Work required: Whenever the string "style" appears in a line below, please copy the line out.

Supplied information:

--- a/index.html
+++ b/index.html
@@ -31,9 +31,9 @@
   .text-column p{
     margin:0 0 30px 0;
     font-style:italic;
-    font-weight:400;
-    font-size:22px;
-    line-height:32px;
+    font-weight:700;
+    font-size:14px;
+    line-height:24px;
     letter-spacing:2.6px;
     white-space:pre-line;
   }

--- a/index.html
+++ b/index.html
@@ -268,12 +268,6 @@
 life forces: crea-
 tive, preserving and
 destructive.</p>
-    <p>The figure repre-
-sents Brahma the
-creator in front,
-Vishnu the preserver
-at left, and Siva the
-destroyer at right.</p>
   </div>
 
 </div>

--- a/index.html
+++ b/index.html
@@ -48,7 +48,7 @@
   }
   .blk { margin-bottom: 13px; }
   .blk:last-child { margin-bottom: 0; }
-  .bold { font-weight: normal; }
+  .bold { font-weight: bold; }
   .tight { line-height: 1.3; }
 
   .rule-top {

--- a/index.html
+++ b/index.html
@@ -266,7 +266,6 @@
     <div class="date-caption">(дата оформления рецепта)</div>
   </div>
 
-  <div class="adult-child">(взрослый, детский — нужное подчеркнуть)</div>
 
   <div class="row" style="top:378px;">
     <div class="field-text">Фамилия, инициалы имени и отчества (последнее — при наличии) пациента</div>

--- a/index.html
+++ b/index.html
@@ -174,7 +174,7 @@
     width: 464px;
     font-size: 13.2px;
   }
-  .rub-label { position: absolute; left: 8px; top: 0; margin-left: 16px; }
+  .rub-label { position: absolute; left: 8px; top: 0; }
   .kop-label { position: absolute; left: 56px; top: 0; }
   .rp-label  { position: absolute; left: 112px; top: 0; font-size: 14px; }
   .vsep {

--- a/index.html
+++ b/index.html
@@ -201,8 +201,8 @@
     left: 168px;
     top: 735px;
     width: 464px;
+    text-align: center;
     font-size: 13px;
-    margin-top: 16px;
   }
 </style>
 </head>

Output below:
     font-style:italic;
   <div class="row" style="top:378px;">
 </style>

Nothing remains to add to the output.